- Born: Robert Franklin Cannon July 16, 1909 Alliance, Ohio, US
- Died: June 9, 1964 (aged 54) Los Angeles, California, US
- Occupations: Animator, animated film director
- Years active: 1936–1964
- Employer(s): Leon Schlesinger Productions (1936–1944) United Productions of America (UPA) (1944–1946; 1949–1957) Walt Disney Productions (1946–1947) Metro-Goldwyn-Mayer (1947–1949)

= Robert Cannon (animator) =

American animator and director (1909–1964)

Robert Franklin "Bobe" Cannon (July 16, 1909-June 9, 1964) was an American animator and film director. He is best known for his animation work at Leon Schlesinger Productions - later Warner Bros. Cartoons - and for his work as a director of both entertainment and industrial films at United Productions of America (UPA), the most influential animation studio of the 1950s.

Cannon joined the Leon Schlesinger Studio, which produced the Looney Tunes and Merrie Melodies cartoons for Warner Bros. Pictures in 1936, and worked as an animator under Tex Avery, Robert Clampett, and Chuck Jones. Alongside Jones, Cannon moonlighted on the 1944 Franklin Roosevelt industrial film Hell-Bent for Election, produced by UPA for the United Auto Workers labor union when it was still known as "Industrial Film and Poster Service."

Cannon left his job at Warners for UPA in 1945, becoming director under supervising director/producer John Hubley of the industrial film Brotherhood of Man (1945), an anti-racism short also commissioned by UAW. His most notable work at UPA is Gerald McBoing-Boing, a 1950 short he directed based upon a Dr. Seuss story, About a small boy who can only speak using sound effects instead of words, Gerald McBoing-Boing became both a popular commercial hit and a critical success for its innovative use of modern art design and limited animation.

In 1951, Gerald became the first of three UPA cartoons to win the Academy Award for Best Animated Short Film.

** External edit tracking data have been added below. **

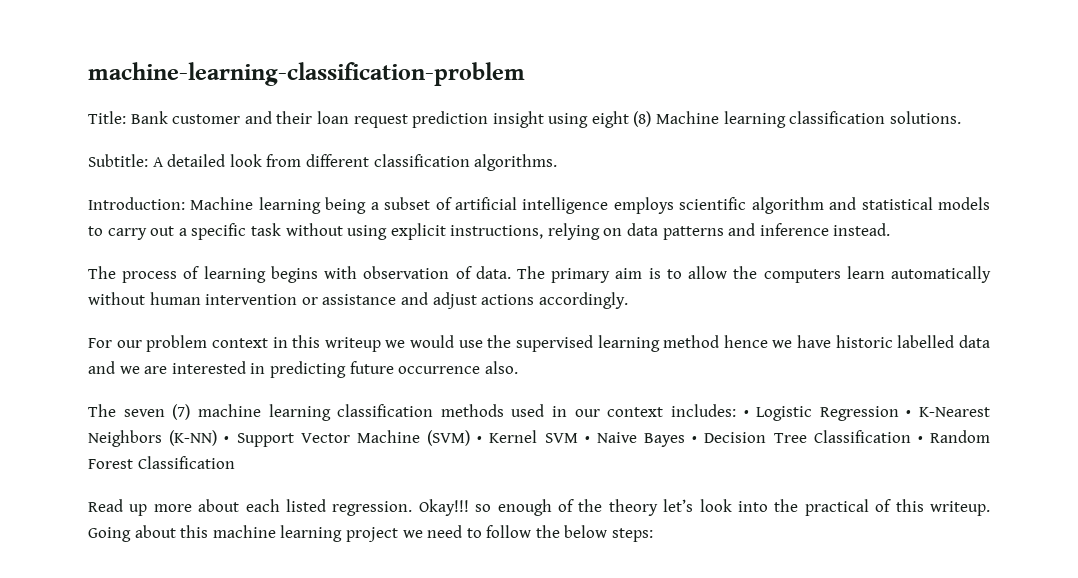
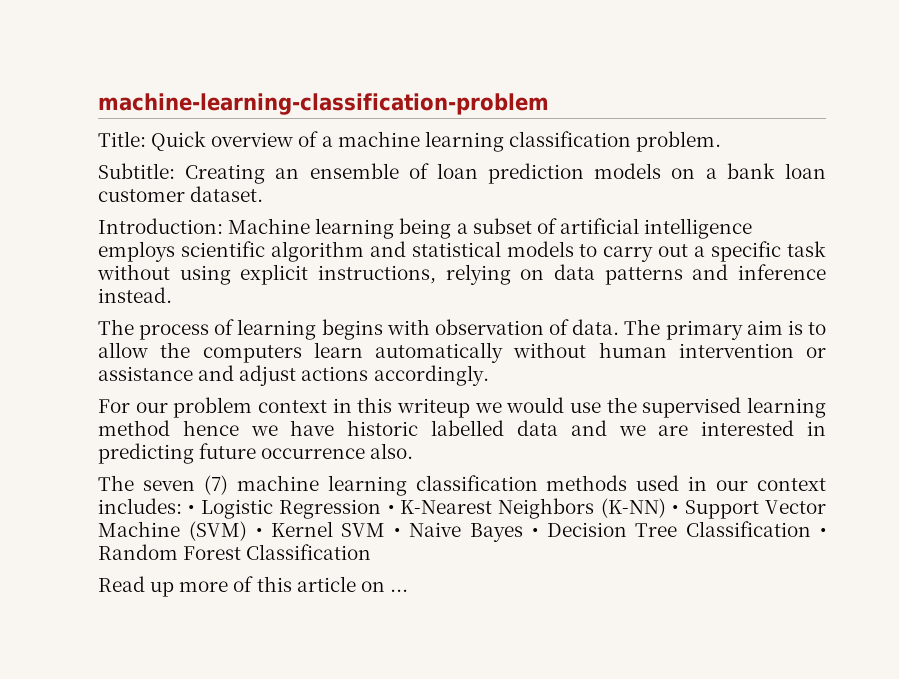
- Title: Bank customer and their loan request prediction insight using eight (8) Machine learning classification solutions.
+ Title: Quick overview of a machine learning classification problem.
- Subtitle: A detailed look from different classification algorithms.
+ Subtitle: Creating an ensemble of loan prediction models on a bank loan customer dataset.
- Read up more about each listed regression. Okay!!! so enough of the theory let’s look into the practical of this writeup. Going about this machine learning project we need to follow the below steps:
+ Read up more of this article on ...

His other notable UPA cartoons include Georgie and the Dragon (1950) and Christopher Crumpet (1953). Cannon also directed three sequel shorts to Gerald McBoing-Boing - Gerald McBoing-Boing's Symphony (1953), How Now Boing Boing (1954), and Gerald McBoing! Boing! on Planet Moo (1956) - and worked as a producer on UPA's short-lived The Gerald McBoing-Boing Show in 1956. The original 1950 film would be added in 1995 to the National Film Registry.

While at UPA, Cannon and UPA supervising producer/director John Hubley had a sometimes tumultuous working relationship. These troubles led Cannon to temporarily quit UPA in 1946, working briefly at the Disney and MGM animation studios before rejoining UPA in 1949 as a director and vice-president. In his later years, Cannon freelanced, taught at San Fernando Valley State College, and became a producer/director at animation company Playhouse Pictures for UPA alumnus Adrian Woolery after leaving UPA in 1957. As a freelancer, he worked for former UPA colleagues John Hubley and Faith Hubley as an animator on their 1959 short film Moonbird.

Cannon died of a heart attack on June 9, 1964 at the age of 54. He was posthumously honored with the Winsor McCay Award for Lifetime Achievement by the International Animated Film Society, ASIFA-Hollywood in 1976.